By now, Beverley was finding the Waynes so much like
people in a book that she would not have been surprised to hear that Mr. Wayne
considered the theatre a sink of iniquity and that any daughter of his who Went
on the stage would be told not to darken his doorstep again. However, the truth
turned out to be a little less dramatic than that.

"I-suppose if we lived in London there
wouldn't have been any marked opposition to our following out
any experiment of the sort, " Madeleine said.
"But,
as it is, if any of us left home, we should have to be maintained
rather expensively wherever we chose to study. And, frankly, " she
shrugged and laughed, "this isn't a family with very much money."

"I, see." Beverley felt faintly
embarrassed, and hoped she had not sounded as though she were inviting
confidences about the family's situation.

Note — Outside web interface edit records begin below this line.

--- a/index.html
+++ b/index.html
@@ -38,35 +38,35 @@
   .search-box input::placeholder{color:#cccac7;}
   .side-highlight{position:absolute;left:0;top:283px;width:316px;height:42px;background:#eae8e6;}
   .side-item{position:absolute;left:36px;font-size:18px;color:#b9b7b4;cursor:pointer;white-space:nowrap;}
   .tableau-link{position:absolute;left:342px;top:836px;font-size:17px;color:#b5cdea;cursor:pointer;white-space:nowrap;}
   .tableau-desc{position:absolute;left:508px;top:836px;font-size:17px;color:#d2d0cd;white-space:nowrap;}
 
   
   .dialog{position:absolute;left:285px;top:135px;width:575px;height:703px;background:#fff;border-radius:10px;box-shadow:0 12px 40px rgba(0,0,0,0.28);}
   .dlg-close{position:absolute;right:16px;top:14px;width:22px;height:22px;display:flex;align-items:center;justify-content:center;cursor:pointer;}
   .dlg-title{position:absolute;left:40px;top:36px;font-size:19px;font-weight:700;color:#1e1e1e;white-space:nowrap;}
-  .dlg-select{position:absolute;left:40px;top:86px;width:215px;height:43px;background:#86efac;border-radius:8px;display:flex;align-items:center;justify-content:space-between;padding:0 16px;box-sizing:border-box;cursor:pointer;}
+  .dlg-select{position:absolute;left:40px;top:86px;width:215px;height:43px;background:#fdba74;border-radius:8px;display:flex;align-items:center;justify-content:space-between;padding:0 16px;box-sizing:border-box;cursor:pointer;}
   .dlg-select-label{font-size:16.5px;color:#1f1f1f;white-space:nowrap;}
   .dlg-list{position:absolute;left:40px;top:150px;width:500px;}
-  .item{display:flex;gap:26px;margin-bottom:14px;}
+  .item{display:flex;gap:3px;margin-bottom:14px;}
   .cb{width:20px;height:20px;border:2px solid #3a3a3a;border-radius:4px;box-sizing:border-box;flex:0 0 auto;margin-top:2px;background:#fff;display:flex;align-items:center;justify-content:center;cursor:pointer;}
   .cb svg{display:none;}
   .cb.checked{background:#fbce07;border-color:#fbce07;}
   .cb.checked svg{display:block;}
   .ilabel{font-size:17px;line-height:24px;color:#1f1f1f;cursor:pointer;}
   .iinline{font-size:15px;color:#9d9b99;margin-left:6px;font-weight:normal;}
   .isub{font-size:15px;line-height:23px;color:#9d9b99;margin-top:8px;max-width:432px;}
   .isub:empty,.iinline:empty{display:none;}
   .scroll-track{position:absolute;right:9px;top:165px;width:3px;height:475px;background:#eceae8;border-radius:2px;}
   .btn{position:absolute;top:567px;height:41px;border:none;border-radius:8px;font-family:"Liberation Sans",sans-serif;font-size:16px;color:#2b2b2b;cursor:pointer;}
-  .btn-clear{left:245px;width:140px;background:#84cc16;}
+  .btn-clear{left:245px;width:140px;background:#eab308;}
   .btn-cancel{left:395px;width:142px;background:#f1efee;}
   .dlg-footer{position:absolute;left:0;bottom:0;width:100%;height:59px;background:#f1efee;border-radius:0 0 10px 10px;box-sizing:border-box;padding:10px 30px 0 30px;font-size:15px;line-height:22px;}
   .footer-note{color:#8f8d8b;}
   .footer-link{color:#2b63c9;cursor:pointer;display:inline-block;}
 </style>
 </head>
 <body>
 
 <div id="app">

However, Madeleine went on, quite candidly. "In
addition. Father is the kind to think that pretty girls, in fact, any sort of
girls, should want nothing more than to marry what he would regard as the right
sort of man."

"It's quite an agreeable
fate, " Beverley said soberly.

"Oh, yes, I daresay." Again Madeleine
shrugged. "But, there are so many other things in the world, aren't
there?" And she stretched her arms above her head, as though she were
literally reaching for some delectable fate just out of her range.

"I don't know. Yes, of course, I suppose there
are, " Beverley agreed. "It's
difficult to discuss things
from two such different points of view. I
belong to people who always had to accept the fact that everyone started to
earn a living as soon as it was practically possible."

"My dear, " Madeleine laughed again with
the utmost good-humour, "I come from people who ought to have realized
that fact. You haven't met my father yet, have you?"

Beverley said she had not.

"He's a darling, of course, " Madeleine
said unexpectedly, "but the most unpractical creature on God's earth. You
mustn't think I'm criticizing him. Only there are 'certain disadvantages to
having a charming parent who belongs, in all essentials, to a past age"

Beverley said tactfully that she supposed there must
be.

"Still, " Madeleine was essentially
cheerful and hopeful evidently, "things have a way of working out all
right in the end, haven't they? Once Sara is married to Franklin, and Andrew
has found himself a niche in my uncle's firm, I daresay the parents will feel a
bit more relaxed about Toni and me. I'm not saying much until my time comes. I
don't know
really, " she added with
some surprise, "why I've said
so much to you."

"Probably because I am outside the family
circle, " Beverley told her, "and look reasonably discreet."

"Are you discreet?" enquired Madeleine
curiously.

"As the grave, " said Beverley solemnly.
"Though you were not to know that." And both girls laughed and
exchanged a glance of instinctive and mutual liking.

In the ensuing week, Beverley
found that this first
day at
Huntingford Grange was a fairly good sample of those which were to follow. Mrs.
Wayne was courteous and considerate, without being intimate. But the three
girls, particularly Madeleine and Toni, were inclined to regard her very much
as one of themselves, and to consider her an acquisition to the household.